Despite these limitations, the current study was a comprehensive biomechanical analysis of rotator cuff tear progression to determine the critical tear stage that significantly affects glenohumeral joint biomechanics throughout the rotational range of motion and glenohumeral abduction with anatomically based muscle-loading, including the rotator cuff, deltoid, pectoralis major, and latissimus dorsi muscles.

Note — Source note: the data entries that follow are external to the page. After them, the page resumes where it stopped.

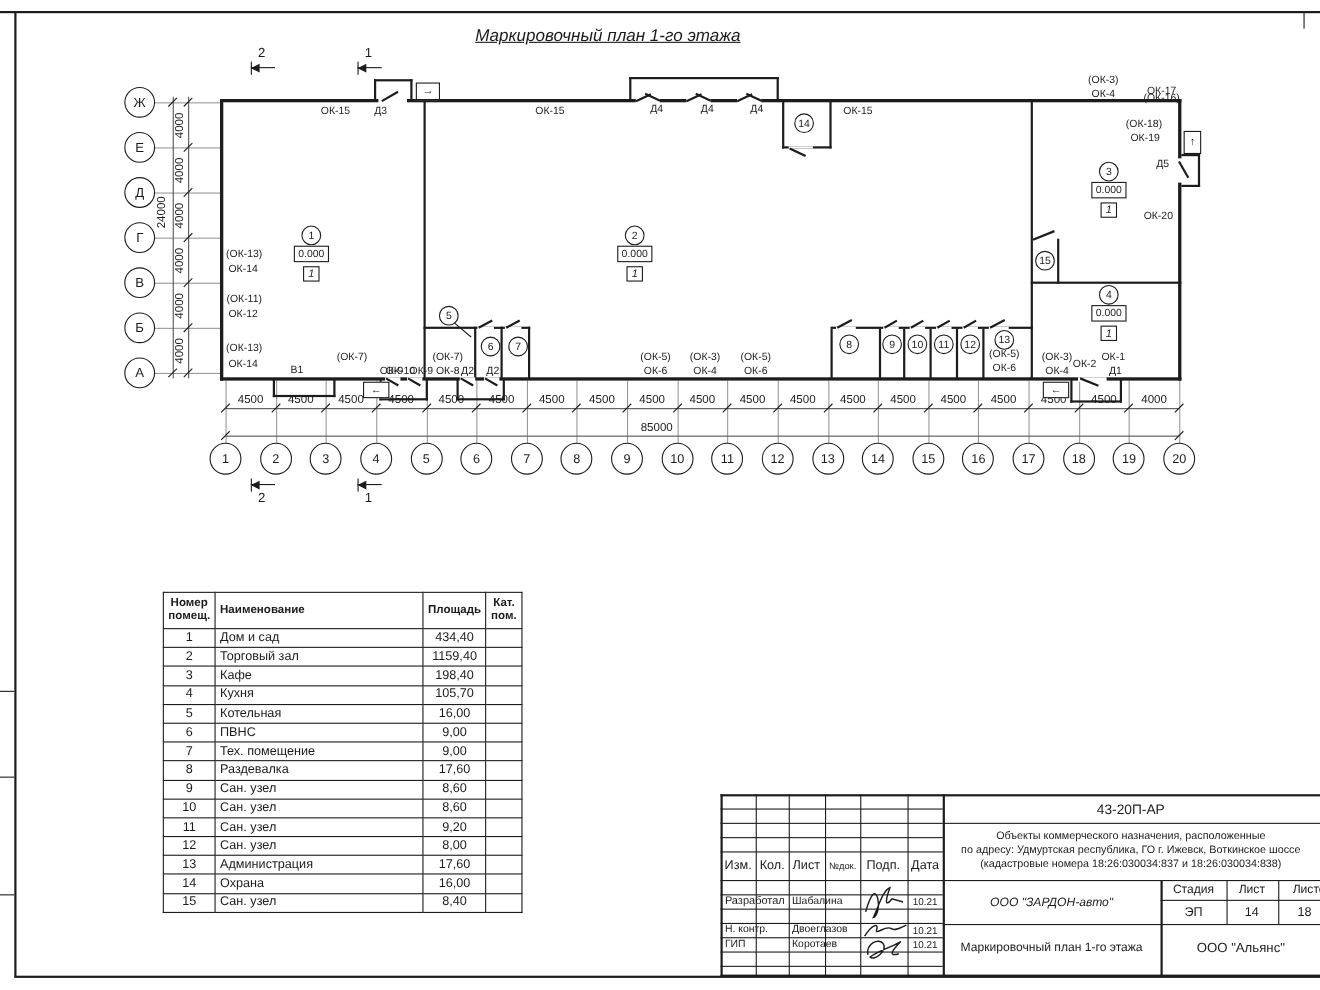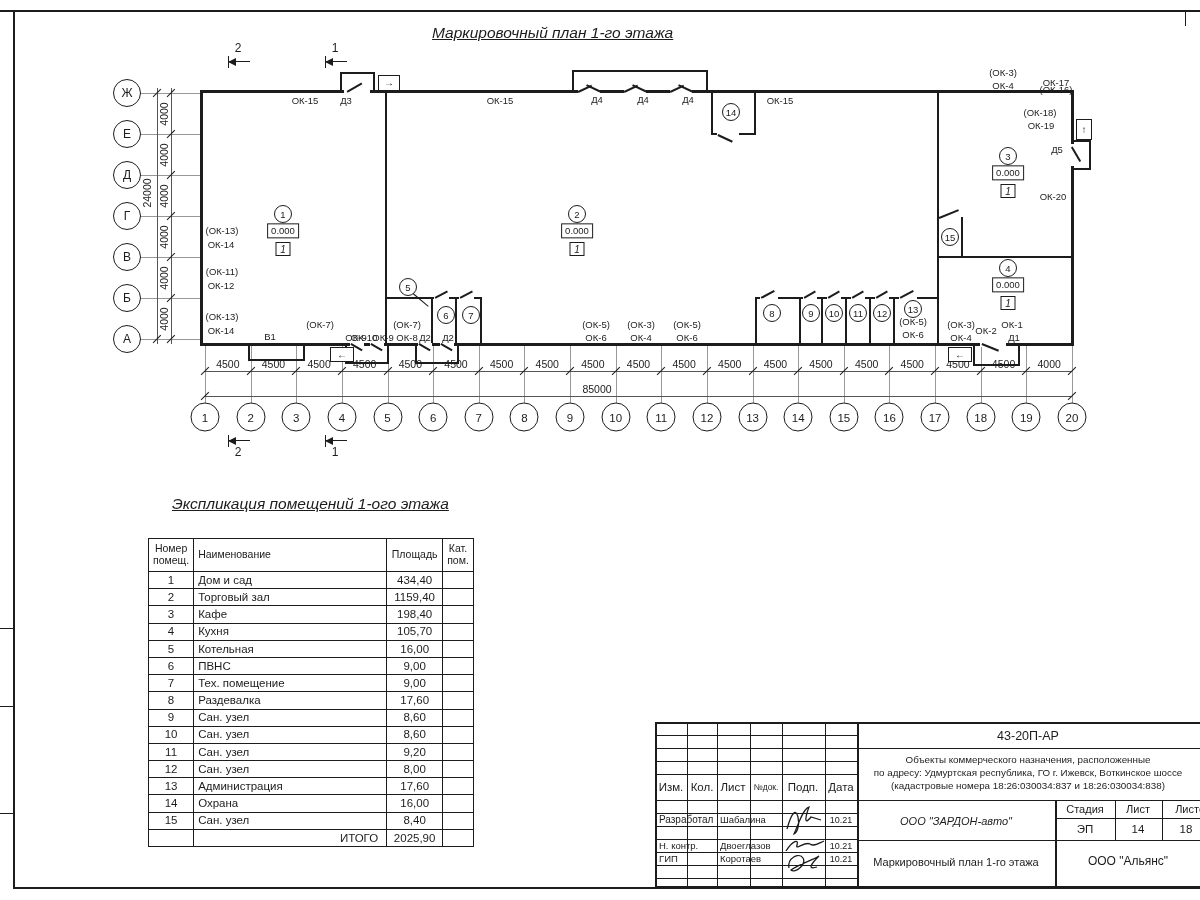--- a/index.html
+++ b/index.html
@@ -351,7 +351,6 @@
       <div class="dim" style="left: 335px; top: 452px; font-size: 12px;">1</div>
     </div>
 
-  <div class="title" style="left:172px;top:495px;">Экспликация помещений 1-ого этажа</div>
   <div id="exp-wrap">
     <table id="exp-table">
       <thead>

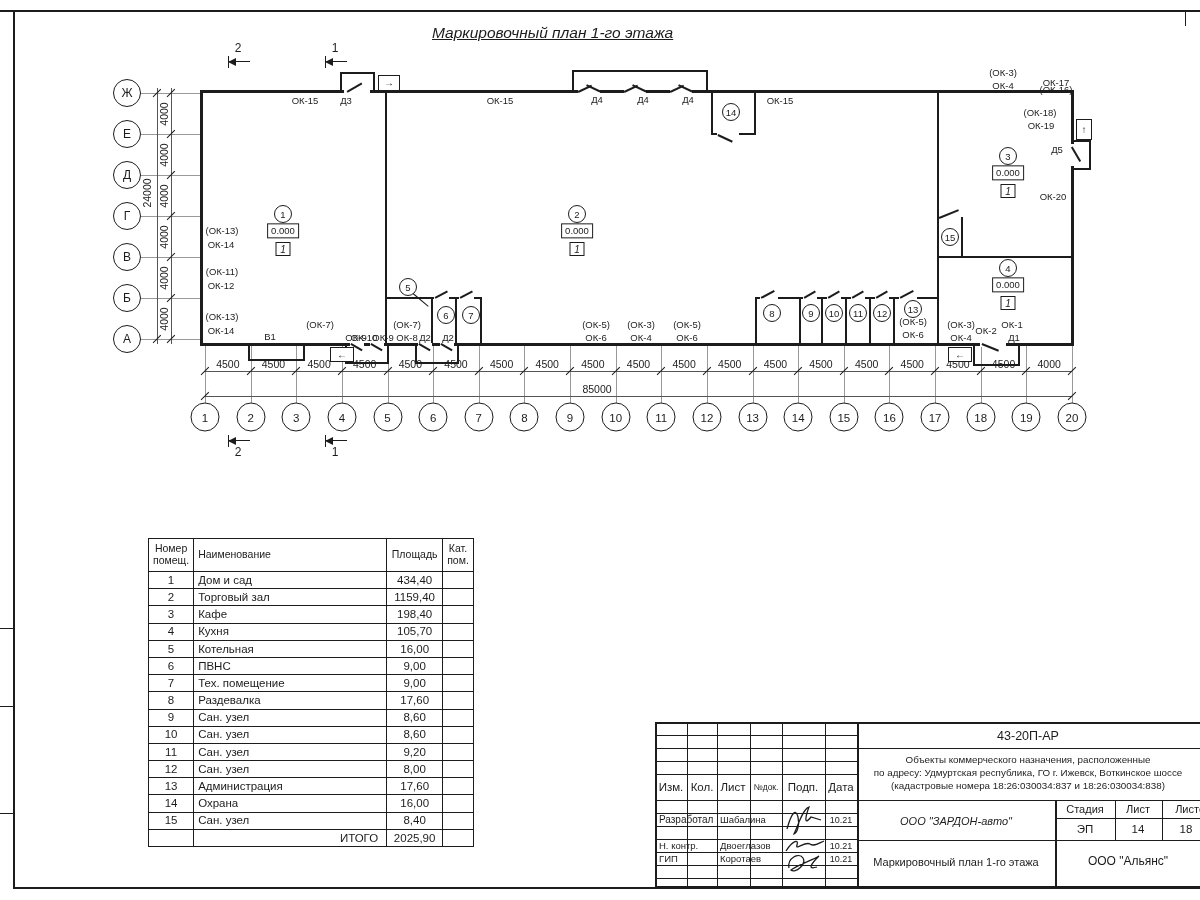--- a/index.html
+++ b/index.html
@@ -34,7 +34,7 @@
   #exp-wrap{position:absolute;left:148px;top:538px;z-index:5;}
   #exp-table{border-collapse:collapse;font-size:11.5px;}
   #exp-table th,#exp-table td{border:1.2px solid #1c1c1c;padding:0 4px;line-height:1.1;}
-  #exp-table th{font-weight:normal;font-size:10.5px;height:32px;white-space:pre-line;}
+  #exp-table th{font-weight:bold;font-size:10.5px;height:32px;white-space:pre-line;}
   #exp-table td{height:16.2px;}
   .c-num{width:29px;text-align:center;}
   .c-name{width:180px;text-align:left;}

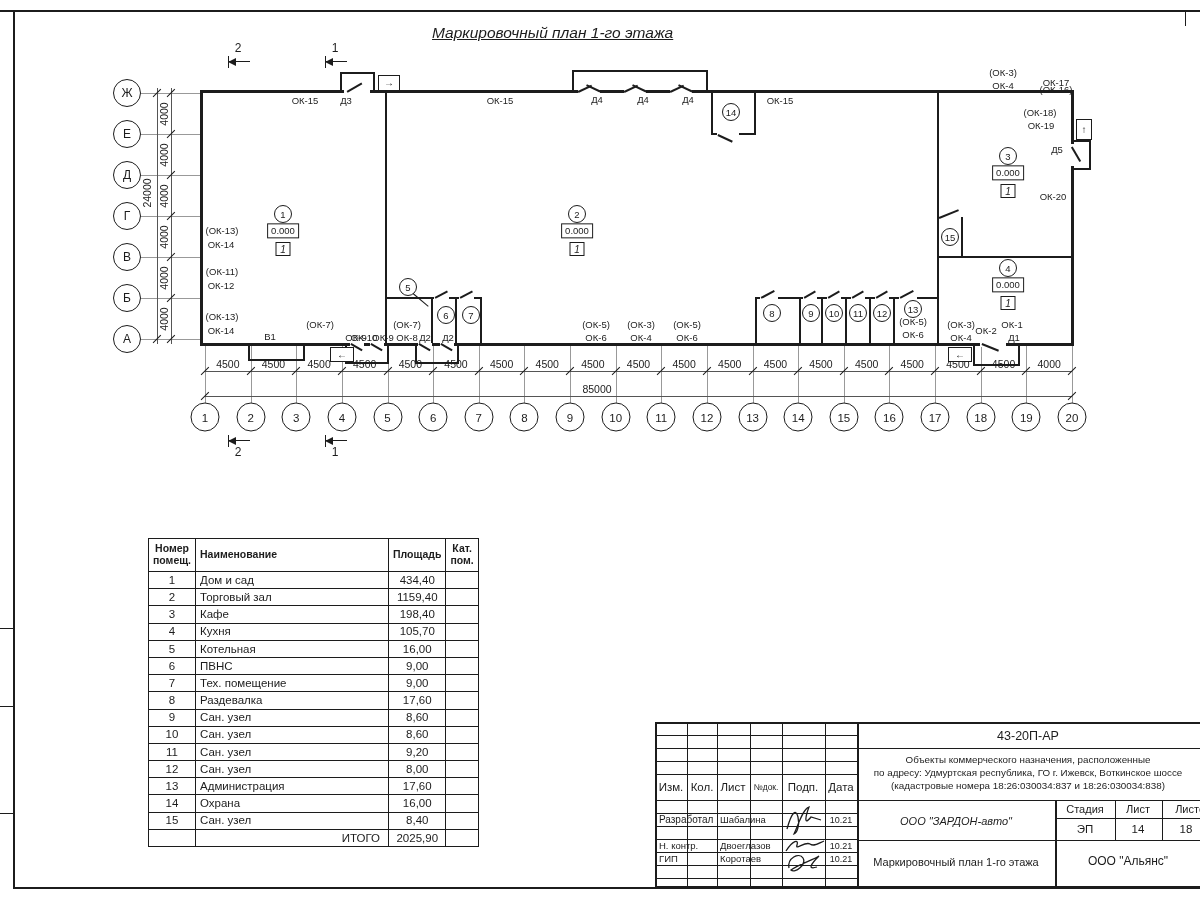--- a/index.html
+++ b/index.html
@@ -454,12 +454,6 @@
             <td class="c-area">8,40</td>
             <td class="c-cat"></td>
           </tr>
-          <tr>
-            <td class="c-num"></td>
-            <td class="c-name" style="text-align: right; padding-right: 8px;">ИТОГО</td>
-            <td class="c-area">2025,90</td>
-            <td class="c-cat"></td>
-          </tr>
         </tbody>
     </table>
   </div>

In conclusion, a tear of the entire supraspinatus was the critical stage for increasing shoulder external rotational motion and for decreased shoulder abduction capability, and tear progression to the infraspinatus was the critical stage for significant changes in humeral head kinematics. The pectoralis major and latissimus dorsi muscles played an important role to depress and stabilize humeral head migration due to deltoid loading. The findings from our study suggest that differential surgical intervention might be considered for patients in whom a rotator cuff tear extends beyond these biomechanical critical tear stages, with the primary goal of restoring normal glenohumeral joint biomechanics to prevent detrimental rotator cuff tear progression and subsequent pathology, based on our findings of differential loss of function according to tear progression. For patients whose rotator cuff tear is managed nonoperatively, our findings support the use of rehabilitation for strengthening the remaining intact musculature, especially the pectoralis major and latissimus dorsi muscles. The strengthening of these muscles may improve the functional outcome by restoring glenohumeral joint kinematics and possibly reduce pain. Early detection of rotator cuff tear, followed by proper management, may prevent detrimental biomechanical alterations and improve patient outcome.